Sample and clinical information
Recording detailed information on collection, processing and storage of samples is crucial both for efficient reporting on biomedical study and for subsequent data analysis[25]. Many patients and sample related variables, such as gender, age, genetic factors, drug treatment, and symptom, dietary, and family history are particularly important in the context of clinical proteomics study. BioSunMS provides an efficient link between sample data and experiment results. Users can define the condition by selecting a series of fields to be used to automatically segregate spectra into groups. For example, in a typical profiling study, a condition might consist of the array type, sample type, different subjects (e.g. healthy and diseased), clinical laboratory result and diagnosis. After grouping the data by condition, BioSunMS will create a table with characteristics of the group of patients information (Figure 4). Finally, the data produced by the above steps can be exported for further processing outside of BioSunMS system using the export function provided by Bioresource View.

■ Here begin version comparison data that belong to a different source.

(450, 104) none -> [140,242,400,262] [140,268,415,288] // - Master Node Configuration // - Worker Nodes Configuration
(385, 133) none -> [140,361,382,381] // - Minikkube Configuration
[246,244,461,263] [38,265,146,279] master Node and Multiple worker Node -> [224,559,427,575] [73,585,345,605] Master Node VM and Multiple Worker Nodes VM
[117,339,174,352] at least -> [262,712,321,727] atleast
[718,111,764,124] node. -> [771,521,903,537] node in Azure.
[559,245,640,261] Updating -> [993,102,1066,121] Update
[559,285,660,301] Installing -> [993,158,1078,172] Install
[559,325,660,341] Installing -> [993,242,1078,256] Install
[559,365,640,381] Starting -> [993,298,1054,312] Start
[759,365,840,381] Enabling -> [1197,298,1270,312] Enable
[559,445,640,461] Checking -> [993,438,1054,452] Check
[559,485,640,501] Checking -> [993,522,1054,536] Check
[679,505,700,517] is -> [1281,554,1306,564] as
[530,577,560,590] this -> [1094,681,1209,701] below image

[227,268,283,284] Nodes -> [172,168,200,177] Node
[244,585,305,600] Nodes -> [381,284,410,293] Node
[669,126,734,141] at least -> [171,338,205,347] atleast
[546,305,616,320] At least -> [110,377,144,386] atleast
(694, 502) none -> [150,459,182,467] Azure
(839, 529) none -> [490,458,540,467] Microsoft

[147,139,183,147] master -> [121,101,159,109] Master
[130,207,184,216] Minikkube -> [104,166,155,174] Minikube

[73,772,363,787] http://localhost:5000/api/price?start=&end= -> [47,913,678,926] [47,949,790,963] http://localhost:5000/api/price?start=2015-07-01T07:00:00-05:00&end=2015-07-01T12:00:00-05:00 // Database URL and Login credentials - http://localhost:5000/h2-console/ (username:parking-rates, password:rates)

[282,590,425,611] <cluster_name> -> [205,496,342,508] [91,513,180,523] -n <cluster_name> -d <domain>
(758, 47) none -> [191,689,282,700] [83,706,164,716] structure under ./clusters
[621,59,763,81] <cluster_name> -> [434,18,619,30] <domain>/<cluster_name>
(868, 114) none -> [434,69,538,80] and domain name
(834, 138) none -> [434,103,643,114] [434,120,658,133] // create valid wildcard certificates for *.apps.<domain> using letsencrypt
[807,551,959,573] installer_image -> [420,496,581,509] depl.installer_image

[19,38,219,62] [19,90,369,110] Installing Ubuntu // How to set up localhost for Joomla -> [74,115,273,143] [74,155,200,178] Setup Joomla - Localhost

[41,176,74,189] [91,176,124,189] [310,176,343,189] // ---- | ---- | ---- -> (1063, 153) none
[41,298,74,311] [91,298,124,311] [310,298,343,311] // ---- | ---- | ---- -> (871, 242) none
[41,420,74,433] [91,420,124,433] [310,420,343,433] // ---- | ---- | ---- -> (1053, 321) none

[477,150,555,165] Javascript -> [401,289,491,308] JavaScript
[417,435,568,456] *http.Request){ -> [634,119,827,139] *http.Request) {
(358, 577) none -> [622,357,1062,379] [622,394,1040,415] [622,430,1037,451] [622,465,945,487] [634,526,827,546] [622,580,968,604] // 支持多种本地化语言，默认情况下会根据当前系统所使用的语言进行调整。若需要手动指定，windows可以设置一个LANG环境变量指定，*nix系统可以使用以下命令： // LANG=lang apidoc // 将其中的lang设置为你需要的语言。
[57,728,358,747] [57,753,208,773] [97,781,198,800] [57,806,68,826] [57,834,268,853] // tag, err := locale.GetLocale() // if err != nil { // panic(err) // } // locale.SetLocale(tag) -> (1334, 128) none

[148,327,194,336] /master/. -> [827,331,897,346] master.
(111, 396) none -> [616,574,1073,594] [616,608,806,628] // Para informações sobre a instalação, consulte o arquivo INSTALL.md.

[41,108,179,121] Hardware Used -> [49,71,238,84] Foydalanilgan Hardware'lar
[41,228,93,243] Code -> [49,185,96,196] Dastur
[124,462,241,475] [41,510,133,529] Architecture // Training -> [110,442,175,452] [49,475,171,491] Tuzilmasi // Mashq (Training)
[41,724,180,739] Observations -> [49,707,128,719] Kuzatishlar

Pre-processing and visualization
BioSunMS is useful for the users with the need to store, process and analyze MALDI-TOF or SELDI-TOF MS data. It supports general mass spectrometry file format, such as mzML, mzXML, mzData and CSV. For mzML data format standard released by the HUPO-PSI and Institute for Systems Biology in June 2008, BioSunMS reads and writes it using a package of ProteomeCommons.org IO Framework [26] and ProteoWizard[27]. Currently, the majority of instruments store mass spectra in vendor specific formats. Users can convert raw file to universal file, for example, mzXML format using the converter programs provided by the vendors. At present, we have developed a plug-in which integrates CompassXport[28] for converting raw file of Bruker Corporation[29] to mzXML. Other plug-ins for format converting is under development.
BioSunMS provides basic visualization tools and advanced processing algorithms. The method and related procedure, BioConductor PROcess was used for baseline subtraction, smoothing, normalization and peaks identification. Our data visualization module aims to support analysts in finding interesting peaks in spectra, selecting them for further analysis and visualizing the selected peaks by automatic or manual detection.
Sample classification and sample prediction
The analysis of several spectra coming from biological samples belonging to different subjects (e.g. healthy and diseased) focuses on identifying discriminant values in spectra related to diseases. The BioSunMS allows users to select features using t-test, construct models using SVM, and predict new samples by the wizard with the default parameters. Users can compare the generalization performance of a range of classifiers by plotting their performance on the test set in ROC curve. BioSunMS also provides heat maps and hierarchical clustering. In the future, we will gradually incorporate classification system Tclass [30] and sample class discovery system SamCluster [31] into BioSunMS, which were developed by our center for gene expression profile-based analysis.
R package
BioSunMS uses the R statistical programming language and some third part packages for processing and analysis of MS data. We implemented the communication between the BioSunMS and the R package with the class ncbaSpanker.System.R.RPackage. This class provides some methods for executing R scripts and commands. All communication with R language takes place via the file system. In general, BioSunMS writes a R script, makes the R system execute the script file, and output the results. Then BioSunMS reads an R output file to retrieve the results. The RPackage class hides all the details of communication with R. So users with little knowledge about R language can accomplish their task easily. Because many programs for gene expression profile-based analysis have been provided in R package, and some algorithms can be directly used in peptide profiling analysis, we use R package as the background computation. In addition, many packages for MS data analysis and visualization are also provided, for example, GALGO[32], caMassClass [33] and so on. We will incorporate them into BioSunMS system in the future.
Development environment
Here we want to emphasize an important characteristic of BioSunMS. It can not only be used as the standard-alone program, but also can be a framework for developers. By taking full advantage of the editing and visualization components provided by Eclipse, the developers can focus entirely on the problems at hand. Moreover, BioSunMS was implemented in Eclipse platform, which made it more flexible and easier to adopt an algorithm as a plug-in. For example, we have successfully developed a plug-in, cn.org.biosun.knn, for sample classification using k-nearest neighbour (kNN) method.